* _DATA RECORDS_:
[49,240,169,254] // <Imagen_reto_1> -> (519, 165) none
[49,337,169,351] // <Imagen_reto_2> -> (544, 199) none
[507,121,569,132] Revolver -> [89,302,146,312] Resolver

---

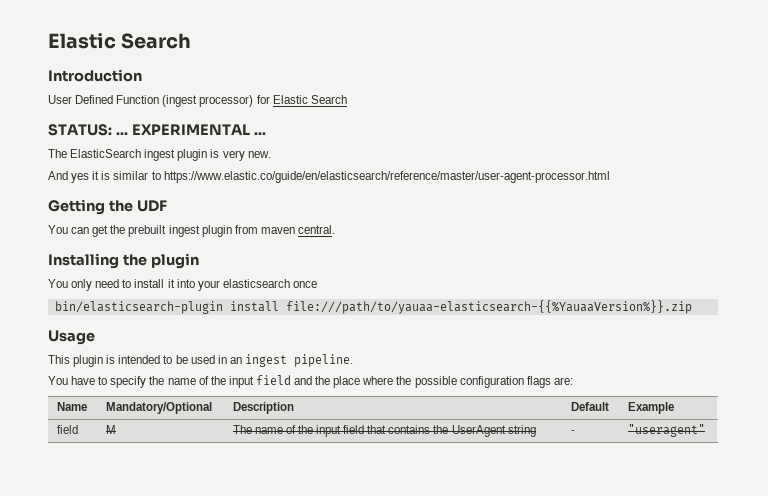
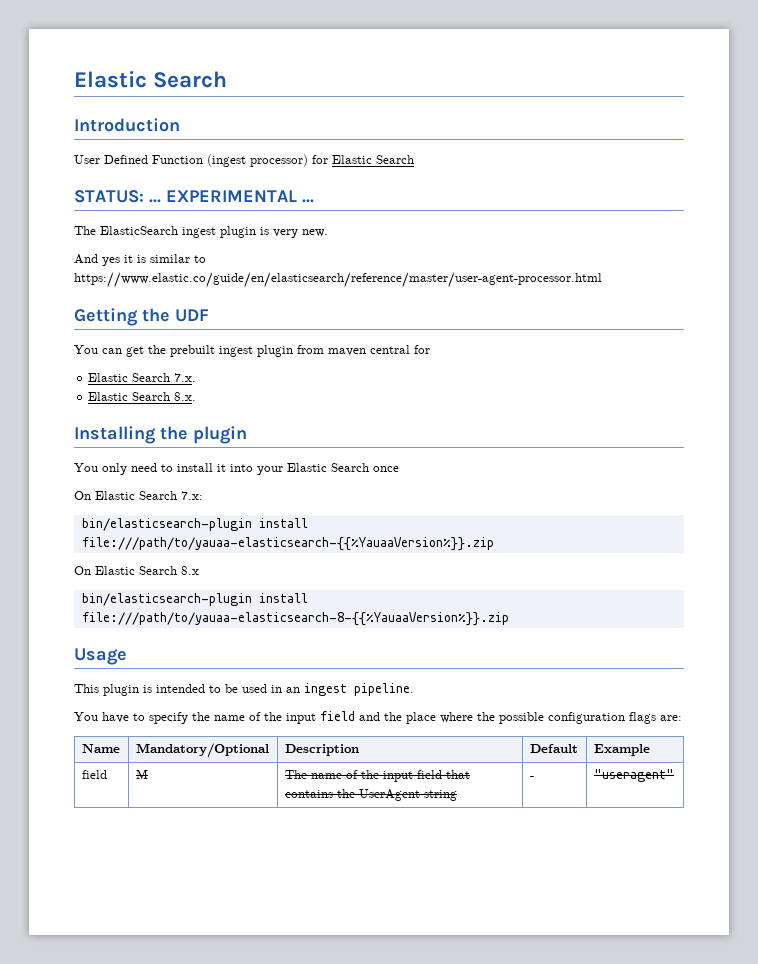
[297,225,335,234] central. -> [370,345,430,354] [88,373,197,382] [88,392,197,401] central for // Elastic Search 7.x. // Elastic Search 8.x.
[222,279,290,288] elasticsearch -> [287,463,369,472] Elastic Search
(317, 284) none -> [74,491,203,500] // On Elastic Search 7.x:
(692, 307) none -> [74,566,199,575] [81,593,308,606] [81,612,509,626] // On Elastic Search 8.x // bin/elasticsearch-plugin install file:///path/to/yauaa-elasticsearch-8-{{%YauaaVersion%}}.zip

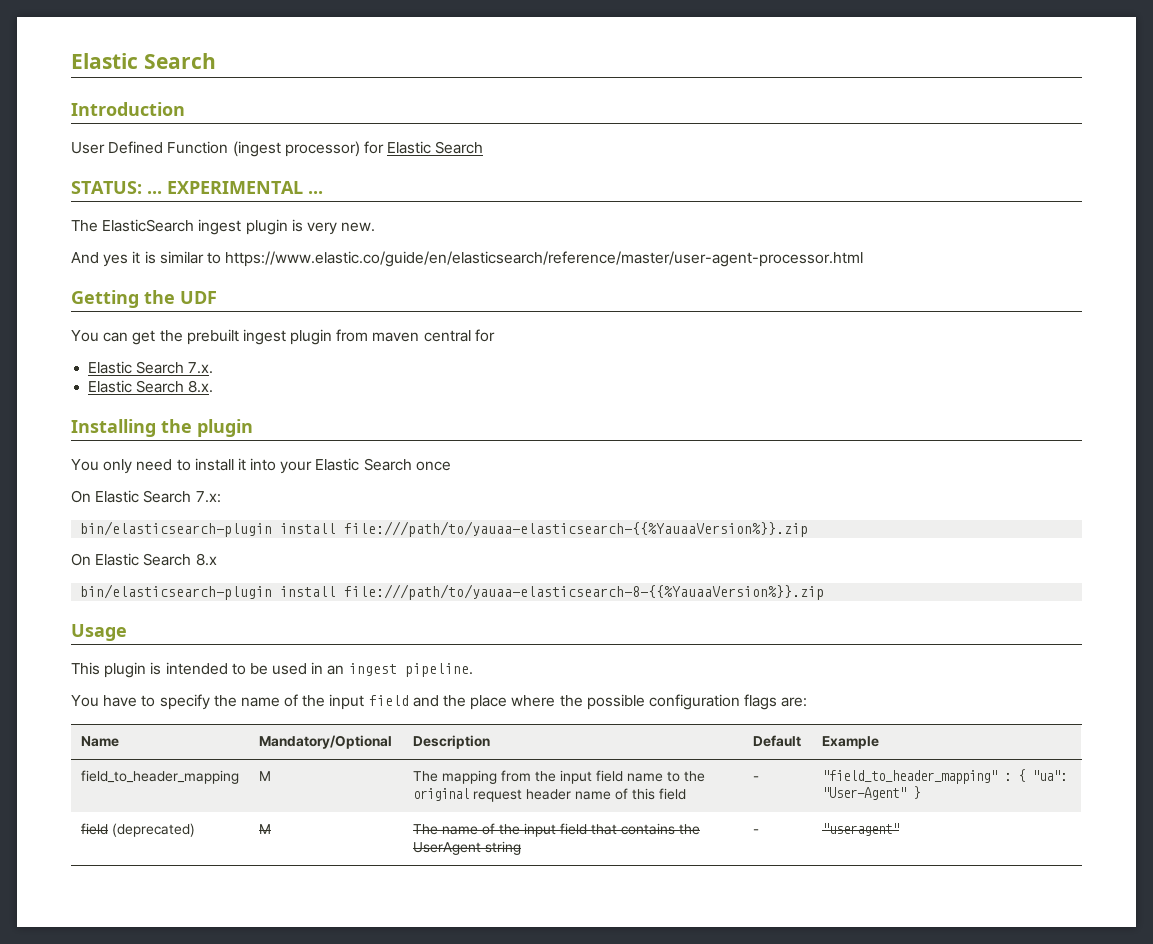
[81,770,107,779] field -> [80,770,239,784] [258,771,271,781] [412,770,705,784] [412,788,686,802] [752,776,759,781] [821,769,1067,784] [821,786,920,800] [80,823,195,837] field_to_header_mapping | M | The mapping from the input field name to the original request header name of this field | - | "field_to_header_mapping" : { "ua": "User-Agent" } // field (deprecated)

* * *

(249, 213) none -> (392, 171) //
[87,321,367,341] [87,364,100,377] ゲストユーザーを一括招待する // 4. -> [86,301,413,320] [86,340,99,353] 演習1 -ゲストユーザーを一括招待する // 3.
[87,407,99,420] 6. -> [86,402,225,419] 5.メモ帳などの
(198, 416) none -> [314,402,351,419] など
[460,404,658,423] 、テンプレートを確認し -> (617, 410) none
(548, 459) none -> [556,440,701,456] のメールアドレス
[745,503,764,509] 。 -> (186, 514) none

* _GOAL OF THE EXERCISE_:
Look through the material and report how many of its lines hold the string "elasticsearch", giving the number only.

* _RESULT FOR THIS EXERCISE_:
2